Would you please copy each line of the listing that mentions "total"?

**Records shown:**
%%

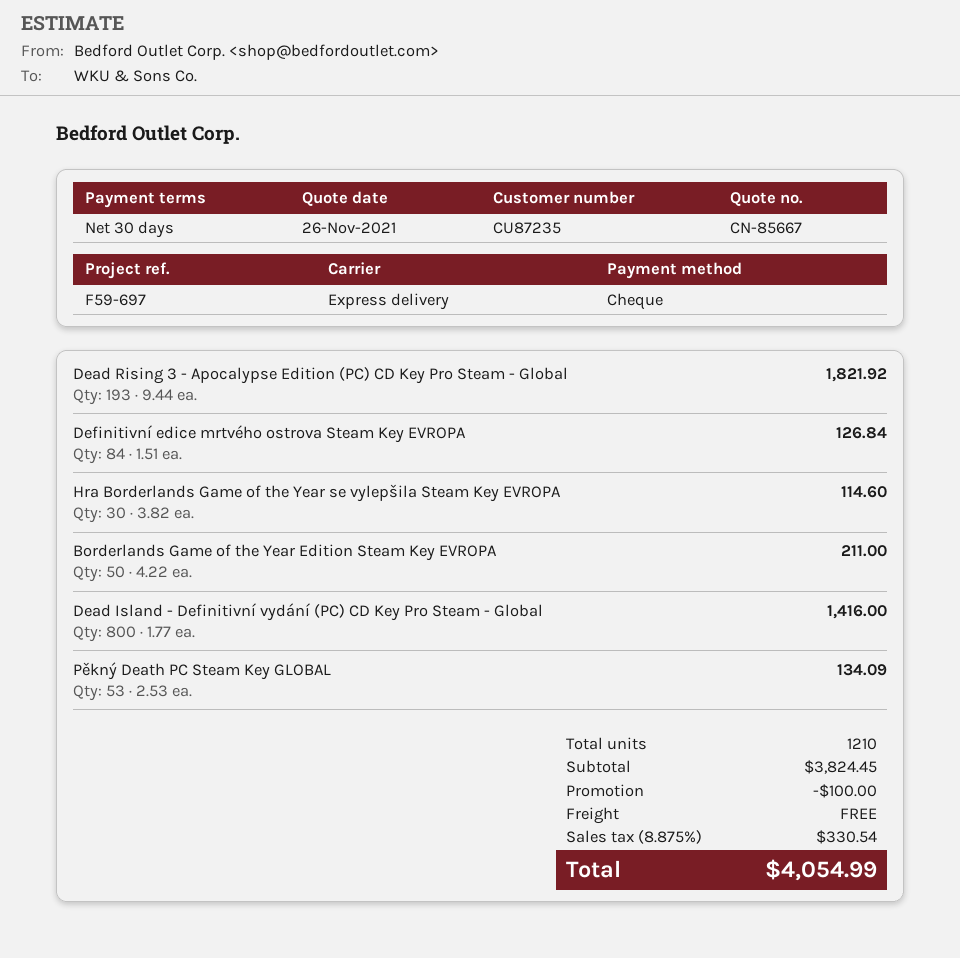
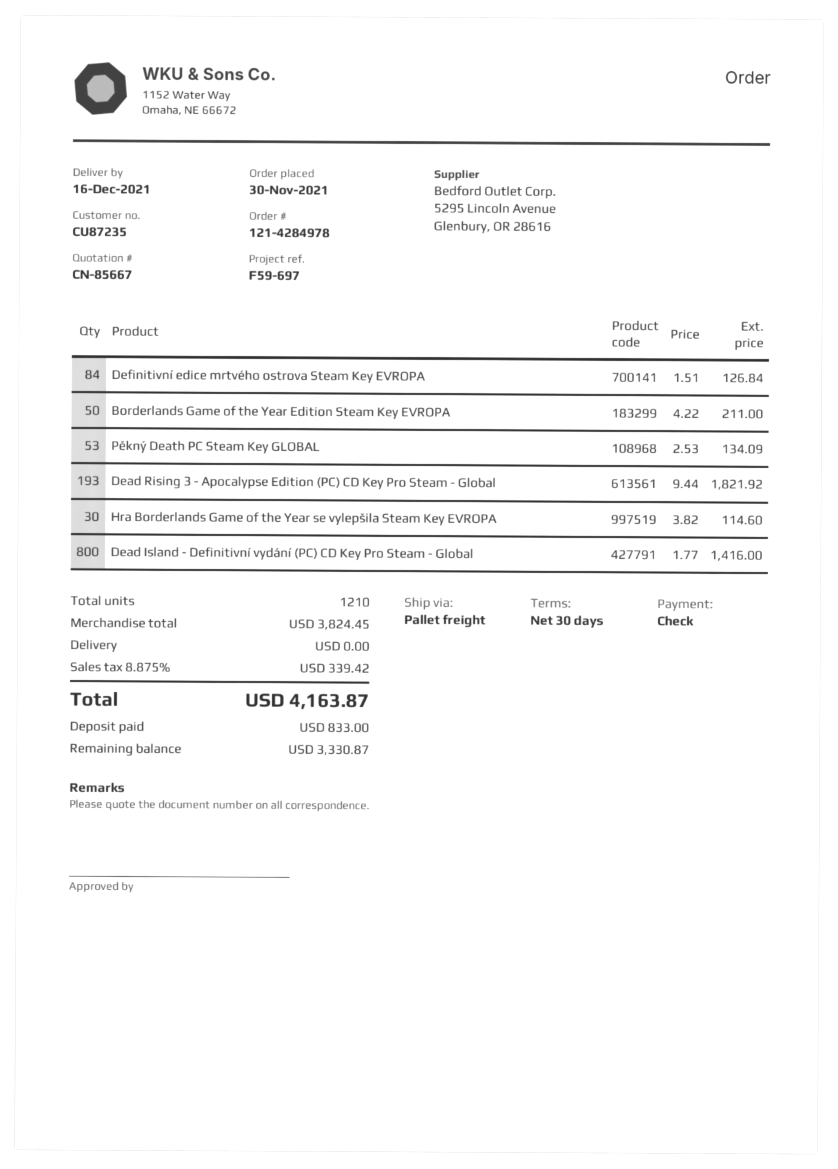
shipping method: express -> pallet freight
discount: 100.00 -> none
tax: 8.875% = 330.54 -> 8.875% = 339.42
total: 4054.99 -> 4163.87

%%
%%

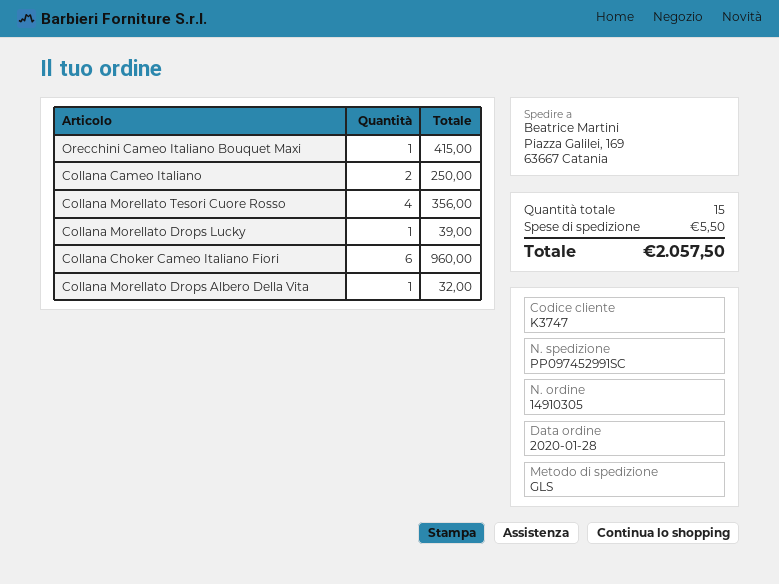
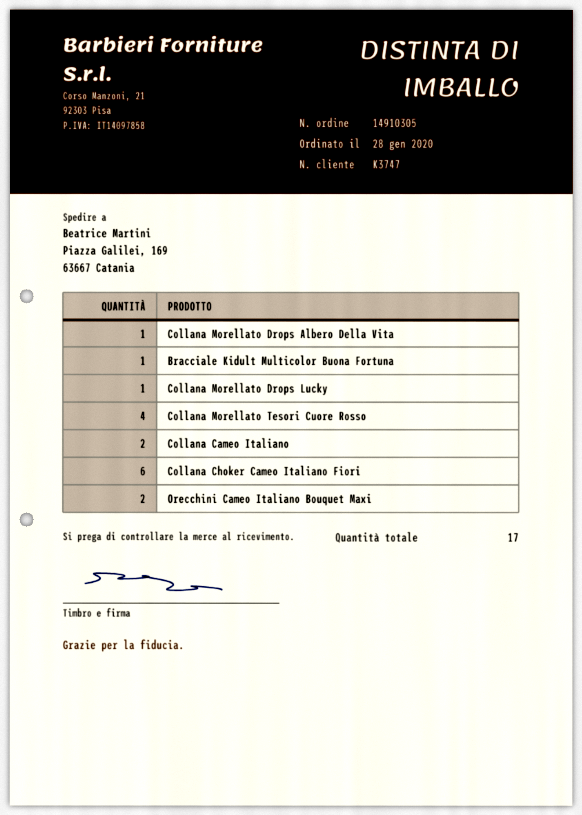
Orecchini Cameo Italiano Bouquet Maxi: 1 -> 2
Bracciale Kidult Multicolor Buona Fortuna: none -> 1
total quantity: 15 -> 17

%%

**Answer to the exercise:**
total: 4054.99 -> 4163.87
total quantity: 15 -> 17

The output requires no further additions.